TORONTO — Israel faces dangers on a number of fronts, but according to Washington-based security analyst Clifford May, not all perils are created equal.
Hamas, he said, presents Israel with a tactical threat; Hezbollah, with 60,000 missiles at its disposal, poses a strategic threat, and Iran, with its program of nuclear armament and repeated threats of genocide from its leaders, poses an existential threat to the Jewish state.
It’s a threat that at one point during the Obama administration, Israel had hoped it would not have to face alone. But given recent developments in Syria, where the United States set a “red line” on chemical weapons and then backed away from it, Israelis are convinced that in the end, they’ll have to deal with Iran alone.
May presented a rather pessimistic evaluation of the current situation in the Middle East as part of Honest Reporting Canada’s Insider Briefing Series. May, the president of the Foundation for the Defense of Democracies, an organization founded following the 9/11 attacks, likened the current geopolitical situation to Europe in the 1930s.
There’s Islamic scripture cited by radical Muslims to support their goal of a Middle East without Israel, with “only Muslims of a certain stripe” and of a region in which Islam must dominate, he said.
The Syrian civil war poses a grave threat to Israel, May said. If Syrian President Bashar Assad prevails, then “Iran triumphs. Syria becomes a province of Iran.” Hezbollah also wins and will prevail in Lebanon, and Hamas will come under the Iranian umbrella. It would mean Iranian hegemony in the Middle East and the withdrawal of the United States.
The prevailing view in Washington policy corridors is that “if the United States won’t defend this red line [in Syria] it won’t defend the red line in Iran.”
For their part, Israeli leaders believe “we are really on our own.”
May said that by mid-2014, Iran is expected to acquire the nuclear capability that “would make it difficult to deal with it.” To prevent Iranian nuclear capabilities, Israel will have to act within that time frame, and the best that can be expected of the United States is political and diplomatic support, plus re-supply, he suggested.
The United States under former president George W. Bush did not have a good strategy, but its war on terrorism was at least the right approach, he said.
Under the Obama administration, U.S. officials won’t even acknowledge a “war on terrorism,” choosing instead to use the term, “overseas contingency operations,” he added.
The United States has withdrawn militarily from Iraq and is doing so from Afghanistan.

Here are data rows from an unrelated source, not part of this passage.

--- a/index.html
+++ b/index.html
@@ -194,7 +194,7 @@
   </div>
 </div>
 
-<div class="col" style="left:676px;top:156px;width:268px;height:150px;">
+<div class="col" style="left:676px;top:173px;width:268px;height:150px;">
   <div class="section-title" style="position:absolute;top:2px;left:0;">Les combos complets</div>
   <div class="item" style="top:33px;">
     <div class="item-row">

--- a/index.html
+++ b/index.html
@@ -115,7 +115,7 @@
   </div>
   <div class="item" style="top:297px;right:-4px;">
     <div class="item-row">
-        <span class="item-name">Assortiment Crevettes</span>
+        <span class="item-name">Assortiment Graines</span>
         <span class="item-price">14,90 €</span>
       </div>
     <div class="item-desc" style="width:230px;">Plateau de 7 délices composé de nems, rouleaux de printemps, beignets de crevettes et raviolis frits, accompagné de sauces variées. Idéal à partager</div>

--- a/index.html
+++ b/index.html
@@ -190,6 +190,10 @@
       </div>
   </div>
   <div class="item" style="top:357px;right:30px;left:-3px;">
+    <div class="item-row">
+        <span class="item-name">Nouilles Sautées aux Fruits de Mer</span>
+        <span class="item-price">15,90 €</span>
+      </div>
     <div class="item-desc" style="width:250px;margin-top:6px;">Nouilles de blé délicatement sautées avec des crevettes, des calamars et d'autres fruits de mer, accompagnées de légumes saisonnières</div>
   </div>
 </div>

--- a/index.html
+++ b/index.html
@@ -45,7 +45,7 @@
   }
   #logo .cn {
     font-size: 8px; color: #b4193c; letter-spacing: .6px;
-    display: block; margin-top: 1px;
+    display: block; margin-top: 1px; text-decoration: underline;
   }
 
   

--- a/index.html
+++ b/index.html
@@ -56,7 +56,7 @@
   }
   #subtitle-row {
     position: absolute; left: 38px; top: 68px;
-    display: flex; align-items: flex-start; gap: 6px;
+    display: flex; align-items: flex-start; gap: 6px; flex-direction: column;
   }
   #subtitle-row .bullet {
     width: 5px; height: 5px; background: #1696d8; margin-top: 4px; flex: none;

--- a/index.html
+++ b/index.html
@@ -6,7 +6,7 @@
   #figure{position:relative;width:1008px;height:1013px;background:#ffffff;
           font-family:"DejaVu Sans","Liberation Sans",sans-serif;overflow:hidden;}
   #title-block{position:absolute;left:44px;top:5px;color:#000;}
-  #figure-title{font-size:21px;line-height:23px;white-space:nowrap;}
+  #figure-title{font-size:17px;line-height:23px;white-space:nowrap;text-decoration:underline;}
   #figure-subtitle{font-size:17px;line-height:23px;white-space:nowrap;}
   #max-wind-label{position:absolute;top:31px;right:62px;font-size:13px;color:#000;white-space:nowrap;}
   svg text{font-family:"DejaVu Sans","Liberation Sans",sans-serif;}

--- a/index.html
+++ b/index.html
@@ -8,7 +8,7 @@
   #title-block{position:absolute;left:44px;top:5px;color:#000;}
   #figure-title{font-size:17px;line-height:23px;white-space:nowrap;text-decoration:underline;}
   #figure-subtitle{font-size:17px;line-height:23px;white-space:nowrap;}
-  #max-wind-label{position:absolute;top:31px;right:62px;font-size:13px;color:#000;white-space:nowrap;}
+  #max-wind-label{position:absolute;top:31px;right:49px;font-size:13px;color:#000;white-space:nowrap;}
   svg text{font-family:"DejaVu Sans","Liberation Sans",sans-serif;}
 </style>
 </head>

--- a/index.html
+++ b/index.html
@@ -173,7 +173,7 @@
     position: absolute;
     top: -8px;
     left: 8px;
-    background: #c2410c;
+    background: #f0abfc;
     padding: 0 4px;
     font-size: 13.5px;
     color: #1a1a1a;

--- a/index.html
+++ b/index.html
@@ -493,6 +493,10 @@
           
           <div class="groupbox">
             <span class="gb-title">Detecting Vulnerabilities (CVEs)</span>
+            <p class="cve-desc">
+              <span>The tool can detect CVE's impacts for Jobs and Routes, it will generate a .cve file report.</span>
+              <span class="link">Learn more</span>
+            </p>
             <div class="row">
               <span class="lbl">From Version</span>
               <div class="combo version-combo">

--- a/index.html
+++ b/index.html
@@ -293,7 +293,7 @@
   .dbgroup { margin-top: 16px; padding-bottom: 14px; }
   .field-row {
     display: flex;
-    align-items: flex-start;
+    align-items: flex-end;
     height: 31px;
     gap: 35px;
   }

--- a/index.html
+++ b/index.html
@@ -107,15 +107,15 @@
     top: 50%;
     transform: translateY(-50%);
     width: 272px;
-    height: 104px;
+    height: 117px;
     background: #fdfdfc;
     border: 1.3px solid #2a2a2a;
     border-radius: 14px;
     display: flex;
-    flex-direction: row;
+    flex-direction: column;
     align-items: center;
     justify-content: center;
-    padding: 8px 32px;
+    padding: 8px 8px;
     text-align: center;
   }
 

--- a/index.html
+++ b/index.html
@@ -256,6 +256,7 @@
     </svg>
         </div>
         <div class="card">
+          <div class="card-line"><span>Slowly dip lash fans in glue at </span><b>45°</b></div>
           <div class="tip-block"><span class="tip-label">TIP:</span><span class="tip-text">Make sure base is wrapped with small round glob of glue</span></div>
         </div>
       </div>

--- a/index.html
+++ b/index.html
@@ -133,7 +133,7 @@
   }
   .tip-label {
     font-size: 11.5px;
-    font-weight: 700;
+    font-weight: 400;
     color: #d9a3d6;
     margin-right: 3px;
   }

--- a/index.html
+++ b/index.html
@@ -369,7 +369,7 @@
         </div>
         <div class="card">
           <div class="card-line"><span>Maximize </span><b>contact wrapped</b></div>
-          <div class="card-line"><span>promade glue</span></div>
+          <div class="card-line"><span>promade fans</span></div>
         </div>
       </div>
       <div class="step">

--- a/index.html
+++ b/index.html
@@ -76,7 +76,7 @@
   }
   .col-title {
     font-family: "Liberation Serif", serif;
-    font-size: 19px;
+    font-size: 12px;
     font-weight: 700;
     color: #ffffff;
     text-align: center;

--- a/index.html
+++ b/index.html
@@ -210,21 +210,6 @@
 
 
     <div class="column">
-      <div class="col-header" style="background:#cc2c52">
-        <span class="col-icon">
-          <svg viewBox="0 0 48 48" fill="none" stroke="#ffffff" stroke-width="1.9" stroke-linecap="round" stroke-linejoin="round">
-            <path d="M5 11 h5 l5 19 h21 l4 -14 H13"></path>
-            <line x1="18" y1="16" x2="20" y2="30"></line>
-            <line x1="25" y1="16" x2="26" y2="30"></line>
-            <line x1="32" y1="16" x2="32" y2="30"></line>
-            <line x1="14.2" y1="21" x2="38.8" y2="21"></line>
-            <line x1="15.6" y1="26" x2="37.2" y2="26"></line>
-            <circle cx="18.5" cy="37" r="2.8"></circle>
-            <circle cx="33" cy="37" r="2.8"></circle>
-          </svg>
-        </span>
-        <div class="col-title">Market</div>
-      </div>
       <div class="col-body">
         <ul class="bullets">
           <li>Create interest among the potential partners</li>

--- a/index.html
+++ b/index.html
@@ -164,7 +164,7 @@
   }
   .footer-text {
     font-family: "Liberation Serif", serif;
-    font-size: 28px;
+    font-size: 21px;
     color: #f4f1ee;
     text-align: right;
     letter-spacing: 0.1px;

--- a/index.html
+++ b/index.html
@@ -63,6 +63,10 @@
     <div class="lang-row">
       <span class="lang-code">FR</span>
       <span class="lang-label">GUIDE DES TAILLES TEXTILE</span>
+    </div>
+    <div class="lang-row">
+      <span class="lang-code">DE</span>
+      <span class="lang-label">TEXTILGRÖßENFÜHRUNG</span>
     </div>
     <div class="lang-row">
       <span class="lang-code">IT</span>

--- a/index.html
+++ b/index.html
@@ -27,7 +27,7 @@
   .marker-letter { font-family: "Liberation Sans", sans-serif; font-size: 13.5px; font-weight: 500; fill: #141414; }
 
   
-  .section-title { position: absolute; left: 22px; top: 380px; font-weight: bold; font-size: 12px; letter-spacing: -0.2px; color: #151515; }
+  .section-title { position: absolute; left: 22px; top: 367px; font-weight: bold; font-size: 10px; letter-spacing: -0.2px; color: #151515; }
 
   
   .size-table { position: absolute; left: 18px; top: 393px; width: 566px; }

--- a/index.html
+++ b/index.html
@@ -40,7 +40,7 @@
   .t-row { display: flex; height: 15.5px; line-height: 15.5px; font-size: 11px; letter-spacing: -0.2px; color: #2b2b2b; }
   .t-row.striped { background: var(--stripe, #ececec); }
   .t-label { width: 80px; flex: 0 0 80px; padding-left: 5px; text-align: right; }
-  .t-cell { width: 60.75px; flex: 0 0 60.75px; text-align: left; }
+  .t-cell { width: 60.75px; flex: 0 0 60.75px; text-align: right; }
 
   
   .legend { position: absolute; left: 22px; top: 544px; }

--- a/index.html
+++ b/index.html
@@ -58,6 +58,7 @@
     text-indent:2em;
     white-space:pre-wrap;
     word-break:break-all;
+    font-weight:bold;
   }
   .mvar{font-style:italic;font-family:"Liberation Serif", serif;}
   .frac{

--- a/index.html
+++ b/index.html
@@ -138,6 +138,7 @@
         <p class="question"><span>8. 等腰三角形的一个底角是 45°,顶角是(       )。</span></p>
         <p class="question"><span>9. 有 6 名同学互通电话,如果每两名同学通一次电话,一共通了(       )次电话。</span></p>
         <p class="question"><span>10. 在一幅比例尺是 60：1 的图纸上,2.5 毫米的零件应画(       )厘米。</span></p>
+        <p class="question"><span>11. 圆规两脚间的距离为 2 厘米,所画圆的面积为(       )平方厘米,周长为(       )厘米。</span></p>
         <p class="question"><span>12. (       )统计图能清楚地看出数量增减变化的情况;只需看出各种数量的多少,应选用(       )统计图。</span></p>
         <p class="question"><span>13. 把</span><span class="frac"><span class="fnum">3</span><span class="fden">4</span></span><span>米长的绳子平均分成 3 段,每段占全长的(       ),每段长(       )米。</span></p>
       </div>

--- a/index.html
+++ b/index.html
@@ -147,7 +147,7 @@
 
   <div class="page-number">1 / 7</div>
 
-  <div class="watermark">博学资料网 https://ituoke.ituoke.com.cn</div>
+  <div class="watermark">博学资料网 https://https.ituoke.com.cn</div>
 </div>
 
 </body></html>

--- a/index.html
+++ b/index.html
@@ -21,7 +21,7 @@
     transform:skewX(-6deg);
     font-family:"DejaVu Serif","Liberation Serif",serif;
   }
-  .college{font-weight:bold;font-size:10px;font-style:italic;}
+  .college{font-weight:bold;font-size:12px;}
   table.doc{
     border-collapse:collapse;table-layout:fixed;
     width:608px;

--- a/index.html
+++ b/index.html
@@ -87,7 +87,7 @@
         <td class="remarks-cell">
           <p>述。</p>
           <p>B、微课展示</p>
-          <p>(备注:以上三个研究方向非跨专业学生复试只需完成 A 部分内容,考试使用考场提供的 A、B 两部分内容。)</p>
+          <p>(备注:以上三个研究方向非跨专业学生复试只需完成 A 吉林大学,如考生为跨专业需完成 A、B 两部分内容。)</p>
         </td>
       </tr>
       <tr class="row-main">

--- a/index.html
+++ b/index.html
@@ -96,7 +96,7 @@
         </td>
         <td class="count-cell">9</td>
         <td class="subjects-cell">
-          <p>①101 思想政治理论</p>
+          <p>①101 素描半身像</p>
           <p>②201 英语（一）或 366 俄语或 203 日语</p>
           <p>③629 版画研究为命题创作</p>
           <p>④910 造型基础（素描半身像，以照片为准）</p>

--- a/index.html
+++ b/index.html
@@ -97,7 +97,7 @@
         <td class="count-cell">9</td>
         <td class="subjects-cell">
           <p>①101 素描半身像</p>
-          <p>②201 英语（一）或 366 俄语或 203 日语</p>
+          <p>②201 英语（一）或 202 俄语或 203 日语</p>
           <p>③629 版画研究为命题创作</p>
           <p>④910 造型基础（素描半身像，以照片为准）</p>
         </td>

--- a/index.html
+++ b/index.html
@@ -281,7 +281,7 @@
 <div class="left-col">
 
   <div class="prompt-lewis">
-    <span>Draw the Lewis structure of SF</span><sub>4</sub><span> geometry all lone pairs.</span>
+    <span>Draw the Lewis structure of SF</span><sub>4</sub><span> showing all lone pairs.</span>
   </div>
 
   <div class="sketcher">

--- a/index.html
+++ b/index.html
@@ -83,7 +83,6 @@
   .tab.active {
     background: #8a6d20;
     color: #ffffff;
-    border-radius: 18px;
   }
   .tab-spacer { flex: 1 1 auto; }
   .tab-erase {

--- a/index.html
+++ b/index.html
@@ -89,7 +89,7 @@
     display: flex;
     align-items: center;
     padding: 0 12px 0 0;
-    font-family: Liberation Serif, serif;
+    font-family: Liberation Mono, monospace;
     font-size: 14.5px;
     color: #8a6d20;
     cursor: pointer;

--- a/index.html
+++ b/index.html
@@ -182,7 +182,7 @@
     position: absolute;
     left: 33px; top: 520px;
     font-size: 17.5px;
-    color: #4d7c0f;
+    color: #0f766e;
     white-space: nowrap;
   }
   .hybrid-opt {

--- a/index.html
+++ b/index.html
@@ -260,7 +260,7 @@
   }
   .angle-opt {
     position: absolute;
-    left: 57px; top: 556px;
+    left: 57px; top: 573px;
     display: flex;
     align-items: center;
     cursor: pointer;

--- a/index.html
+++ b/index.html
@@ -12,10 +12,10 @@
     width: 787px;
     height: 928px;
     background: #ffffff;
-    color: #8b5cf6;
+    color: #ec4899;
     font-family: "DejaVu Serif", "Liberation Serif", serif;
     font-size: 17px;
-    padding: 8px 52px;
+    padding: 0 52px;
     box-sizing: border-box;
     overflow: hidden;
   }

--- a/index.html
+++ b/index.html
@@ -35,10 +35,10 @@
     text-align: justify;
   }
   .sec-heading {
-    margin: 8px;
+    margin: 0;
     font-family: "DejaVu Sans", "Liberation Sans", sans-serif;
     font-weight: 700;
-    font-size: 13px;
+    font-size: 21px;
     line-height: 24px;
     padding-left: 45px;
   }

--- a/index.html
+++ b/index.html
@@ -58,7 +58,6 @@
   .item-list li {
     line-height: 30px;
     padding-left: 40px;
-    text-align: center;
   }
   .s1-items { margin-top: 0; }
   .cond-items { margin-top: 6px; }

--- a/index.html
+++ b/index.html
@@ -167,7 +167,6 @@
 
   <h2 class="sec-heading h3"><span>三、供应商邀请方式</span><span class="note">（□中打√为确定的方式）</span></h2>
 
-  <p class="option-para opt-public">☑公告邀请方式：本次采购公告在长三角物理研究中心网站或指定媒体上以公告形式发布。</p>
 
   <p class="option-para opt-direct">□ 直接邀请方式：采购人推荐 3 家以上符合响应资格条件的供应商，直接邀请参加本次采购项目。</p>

It won’t connect the dots between events in these countries and Syria and Mali, May said.
You have to have a strategy and goals, but “I don’t see what our strategy is,” he added.
May suggested the United States must learn from western leaders in World War II, who set a goal that went beyond military victory to defeat, discredit and delegitimize opposing ideologies.
Like Communism and Nazism, Islamism is a supremacist creed, he argued. “We have to wage a war against supremacist ideologies.”
In a question period, May was asked whether an honest discussion about Islamic expansionism, on campus and elsewhere, was being inhibited by self-censorship and accusations of Islamophobia.
“Islamophobia is a kind of jiujitsu,” May replied.
Criticism of Islamic supremacy is called Islamophobia, while at the United Nations, the Organization of Islamic Cooperation, formerly the Organization of the Islamic Conference (OIC), is pushing to ban criticism of Islam, he said.
“We’re being fought with warfare, ‘lawfare’ and ‘jawfare’ – the whole idea of turning it around so that any frank discussion is one that can’t be done in polite conversation.”